Jamil: I continue to always revisit Nazim Hikmet’s work, specifically Human Landscapes of My Country so I think this is a must to read. That book is the blueprint to how my mind works and how I begin to view everything I’m interested in. His words strip the human back to the core principles of enduring, love, and more importantly, how each person goes about doing that. Him being a political prisoner in Turkey for 12 years when writing this book, he crafted his reality in this surreal, non-linear way that I think resembles life closely, more than anything I’ve read before. We’ve been in the world, trying to isolate for a couple of months for the sake of humanity while he and many others have been forced to isolate for years on end. Nazim jumped between what reality is versus the story we paint around our realities. That can either hurt you or help you endure. I’ve been reading a lot of Frantz Fanon and just started The Rebel by Albert Camus. I’m fascinated to look at different perspectives of human struggle and realized everyone is trying to reach some universal internal peace. So I ask, with each person’s relative realities in mind, who’s to judge anyone based on the method in which they wish to seek their personal truths? I’d say visit lots of Abbas Kiarostami, Andrei Tarkovsky, Shirin Neshat. The foundation of their works has shifted the way I internalize the world. With care and mysticism. Abbas is the filmmaker I look up to in both cinema and my view of the world. Find some of his early works before the Koker Trilogy like The Traveler and Homework. I think by seeing those films, I was able to see someone’s voice changes pitch over the years but still coming from the same soul.

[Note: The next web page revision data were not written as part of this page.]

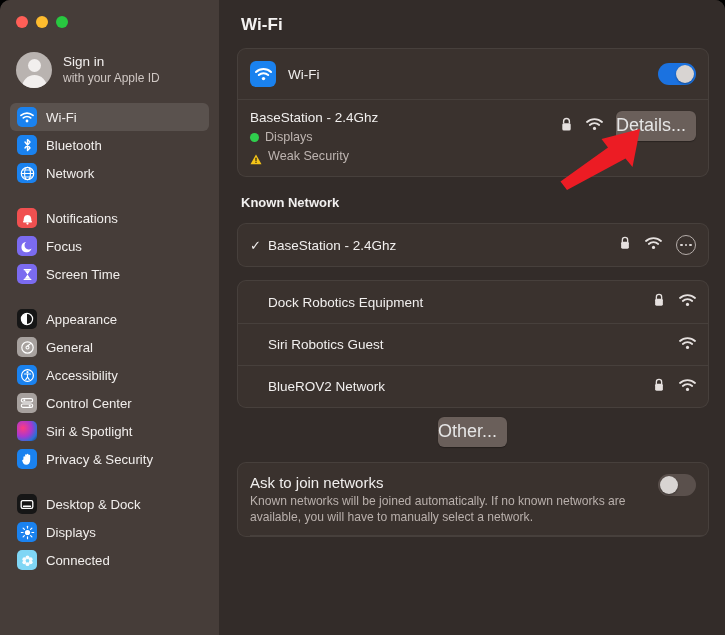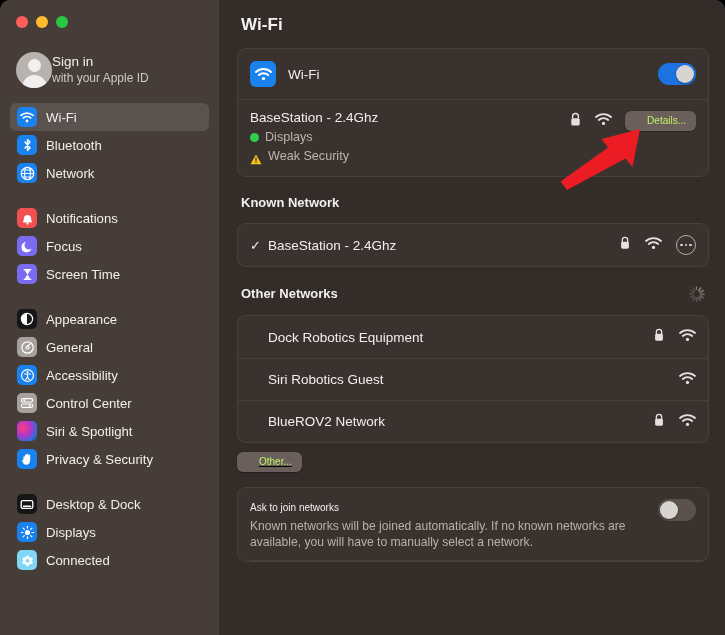"Sign in" .account { gap: none -> 11px }
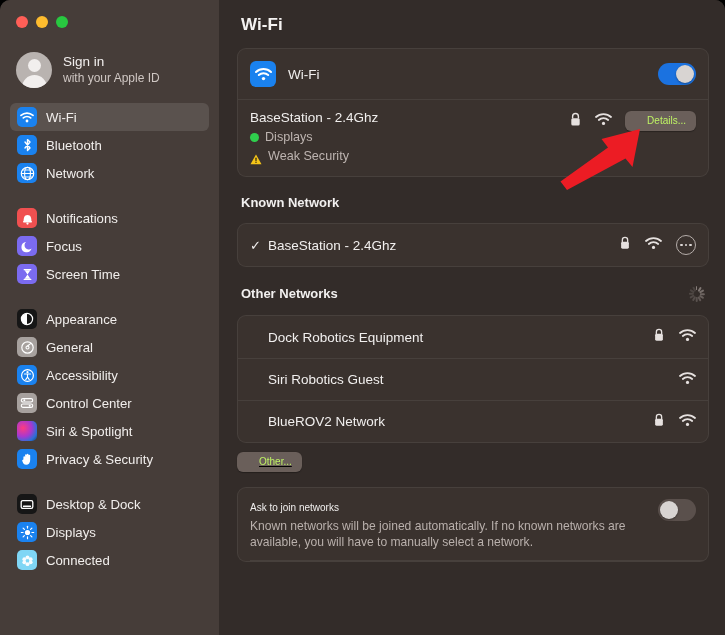"Details..." .btn { color: #bef264 -> #e5e5e5; font-size: 10px -> 18px; padding: 4px 10px 5px 22px -> 4px 10px 5px 0 }
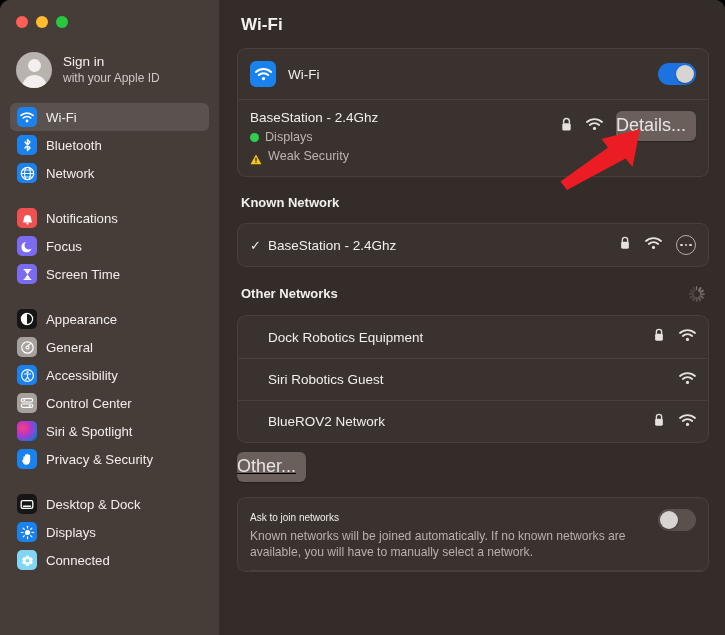"Other Networks" div.section-head { html: <div> <span>Other Networks</span> <span> <i></i> <i></i> <i></i> <i></i> <i></i> <i></i> <i></i> <i></i> <i></i> <i></i> <i></i> <i></i> </span> </div> -> none }
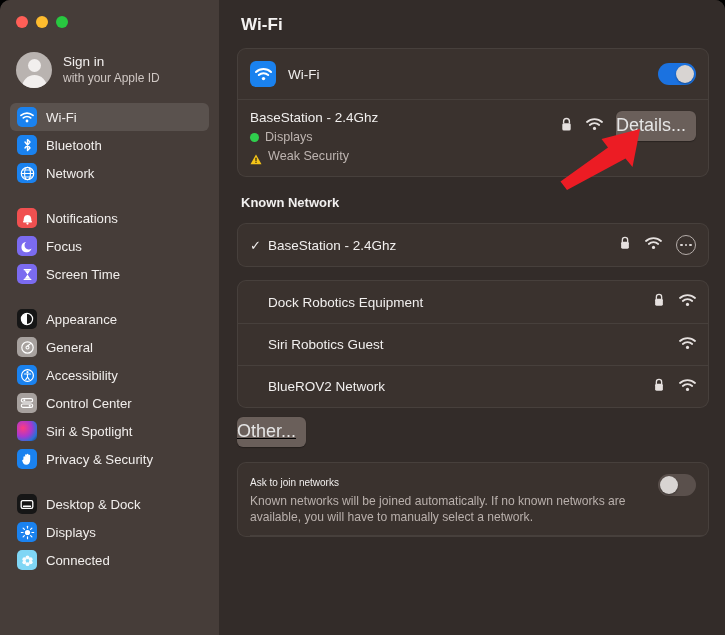"Other..." .other-btn-wrap { justify-content: flex-start -> center; text-decoration: underline -> none }
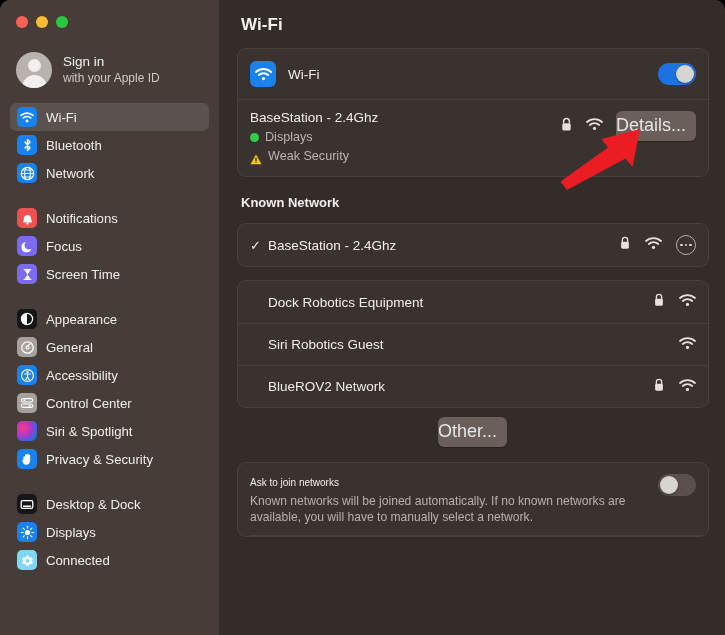"Ask to join networks" .ask-title { font-size: 10px -> 15px }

Pat: I recently watched a Chinese film from a few years ago called An Elephant Sitting Still. That was incredible. It’s very sad, and a bit of an endurance test, but for folks who don’t mind challenging cinema, it’s worth four hours of your life. I’ve been watching a lot of Apichatpong Weerasethakul, Taiwanese films from the ’80s and ’90s. That island produced some titans… Hou Hsiao-hsien, Tsai Ming Liang, Edward Yang. Yi Yi is one of the best films ever made. It takes your breath away with its humanity. I’ve also been listening to a lot of popular music from the ’60s and ’70s. Lots of Jimi Hendrix, Joni Mitchell, Joan Baez, Beatles, Bob Dylan, Talking Heads. Full records, beginning to end… I like to lay on the floor, but I get up and dance when compelled. I used to listen to music passively when I was doing something else, but it’s been a soulful use of energy to give myself over to it. I close my eyes, it feels a bit like I’m leaving my body, traveling through time.